Oklahoma teachers have seen an average pay raise of $7300 over the last two years, putting the average annual pay at $52,000. In Texas it's $54,000.
State Superintendent Joy Hofmeister says there's still a teacher shortage, but this year there were 1100 more teachers than last year.
With the pay raise, she believes teachers will be more inclined to stay in Oklahoma education, as well as recruiting new teachers out of college.
"We're ready to take and receive any of those educators right here in Oklahoma classrooms. Again, this is not something that turns around in one year," said Hofmeister.
Wilburton Middle School principal Kyle Vanderburg says the extra pay has helped keep teachers but he also wants to see more money go into the classrooms to help with teaching.
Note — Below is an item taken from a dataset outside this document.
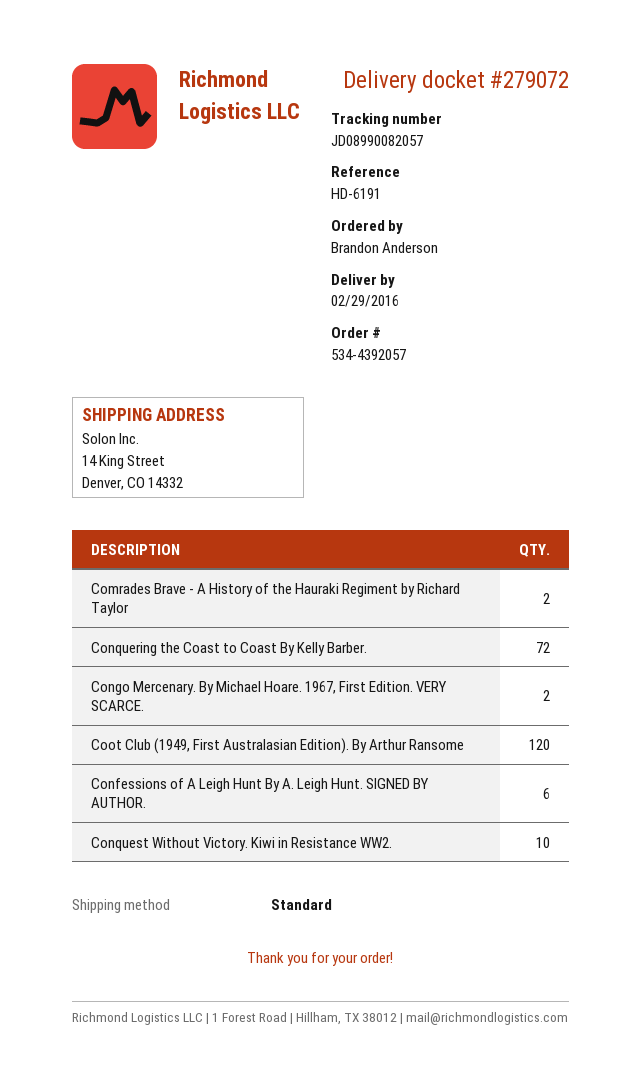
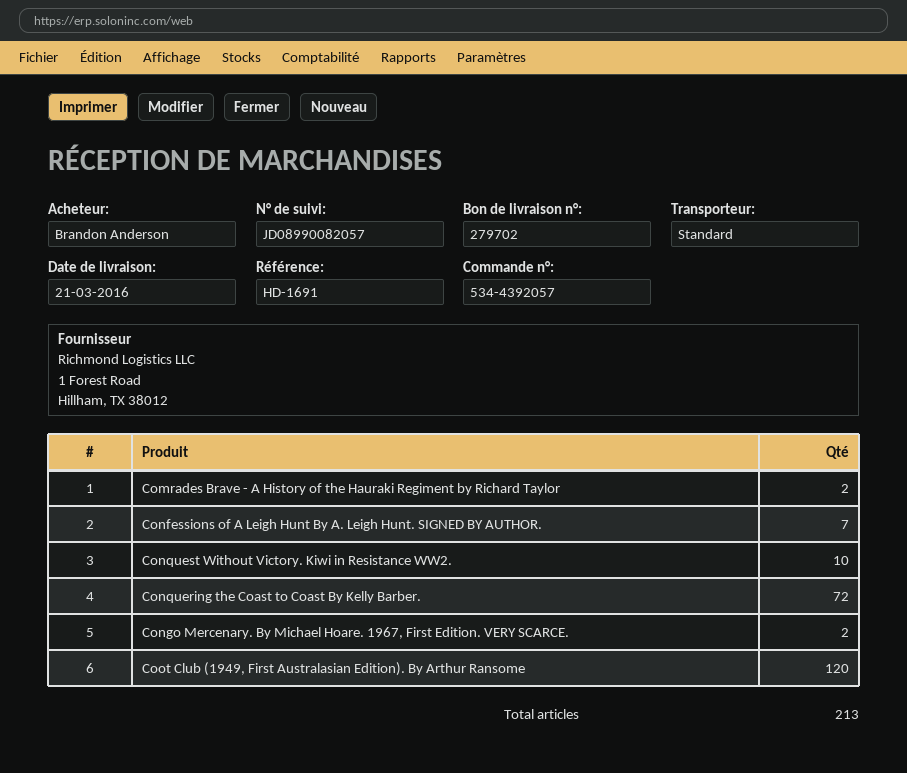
delivery note number: 279072 -> 279702
delivery date: 2016-02-29 -> 2016-03-21
reference: HD-6191 -> HD-1691
Confessions of A Leigh Hunt By A. Leigh Hunt. SIGNED BY AUTHOR.: 6 -> 7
"The school funding matter has been addressed to an extent this legislative session, but we still have work to do," said Vanderburg.
"This year the governor and our state legislators said 'alright, we're going to make a new investment with new $75 million just for the classroom. So we're starting to see the investment return in public education," (Hofmeister)
Hofmeister will make two more stops in Oklahoma over the next week as a part of Engage OK on the road.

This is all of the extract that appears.